◆ **Data records**
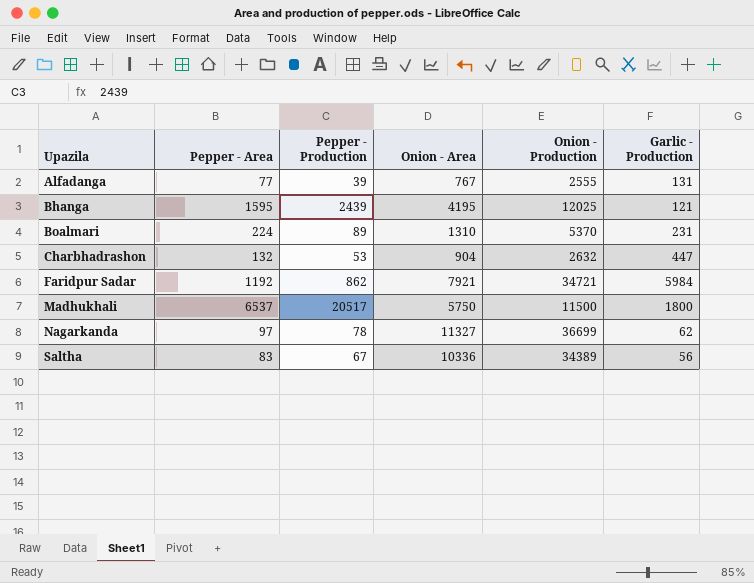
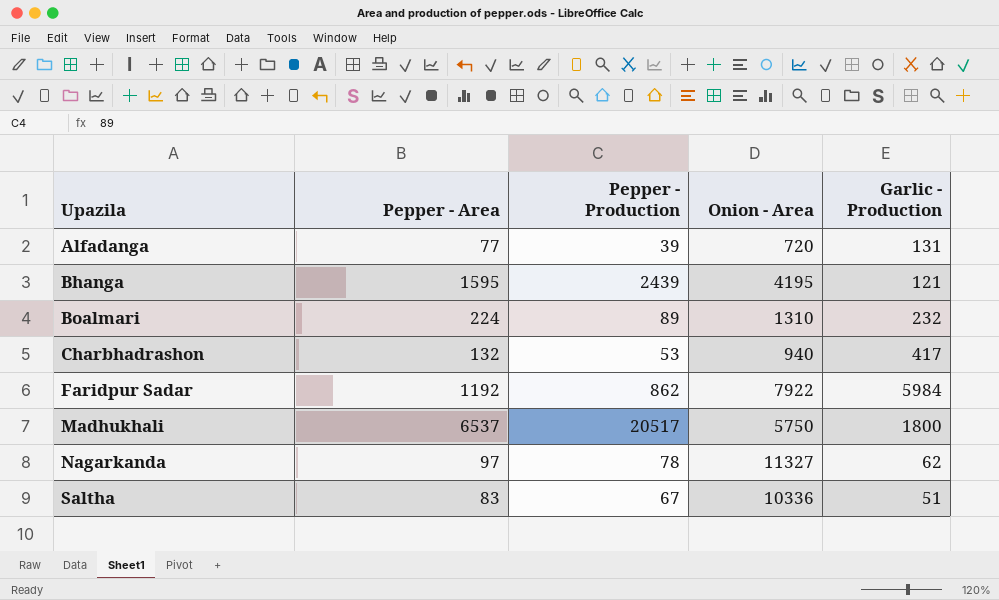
column Onion - Production | position: 5 -> none
Alfadanga | Onion - Area: 767 -> 720
Boalmari | Garlic - Production: 231 -> 232
Charbhadrashon | Onion - Area: 904 -> 940
Charbhadrashon | Garlic - Production: 447 -> 417
Faridpur Sadar | Onion - Area: 7921 -> 7922
Saltha | Garlic - Production: 56 -> 51

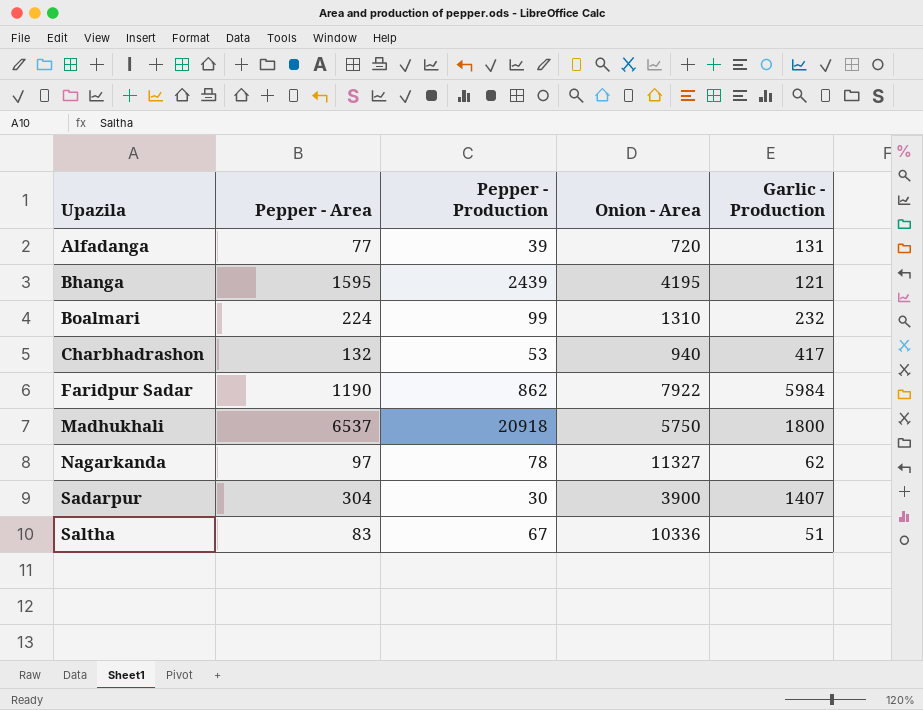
Boalmari | Pepper - Production: 89 -> 99
Faridpur Sadar | Pepper - Area: 1192 -> 1190
Madhukhali | Pepper - Production: 20517 -> 20918
row Sadarpur: none -> 304 | 30 | 3900 | 1407

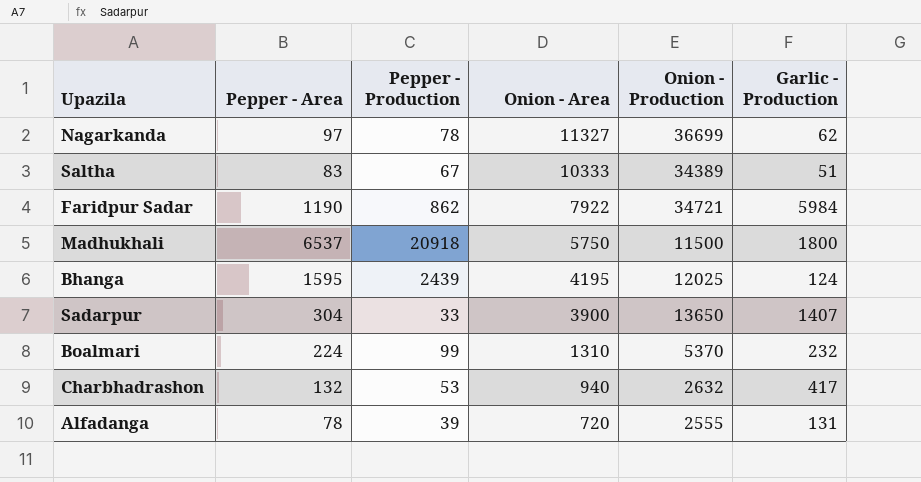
row order: Upazila ascending -> Onion - Area descending
column Onion - Production | position: none -> 5
Saltha | Onion - Area: 10336 -> 10333
Bhanga | Garlic - Production: 121 -> 124
Sadarpur | Pepper - Production: 30 -> 33
Alfadanga | Pepper - Area: 77 -> 78

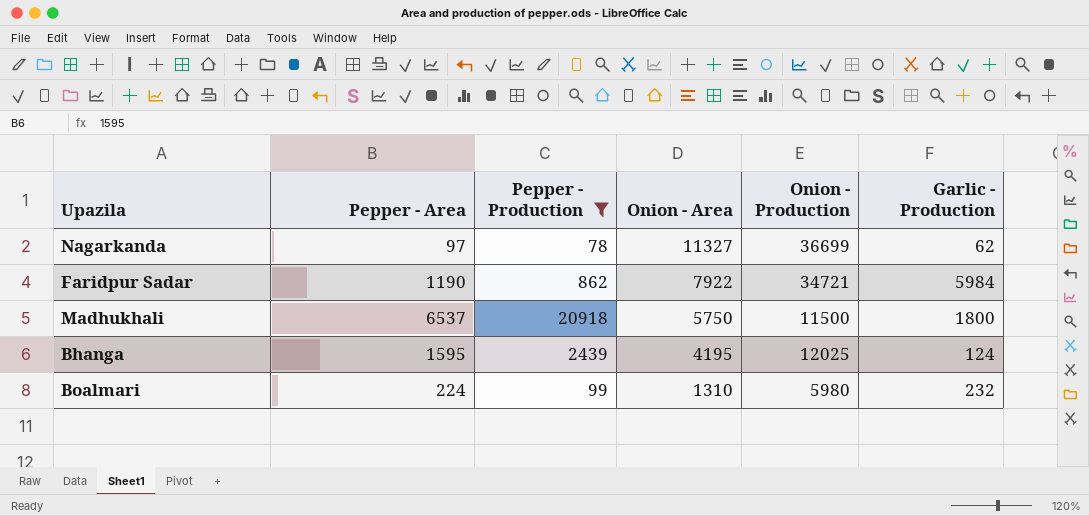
filter: none -> Pepper - Production >= 78
Boalmari | Onion - Production: 5370 -> 5980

◆ **Action item**
With the pictures left out, please output each line from the one containing "Bhanga | Garlic - Production: 121 -> 124" through the end of the entries, exactly as it is.

◆ **Final answer**
Bhanga | Garlic - Production: 121 -> 124
Sadarpur | Pepper - Production: 30 -> 33
Alfadanga | Pepper - Area: 77 -> 78

filter: none -> Pepper - Production >= 78
Boalmari | Onion - Production: 5370 -> 5980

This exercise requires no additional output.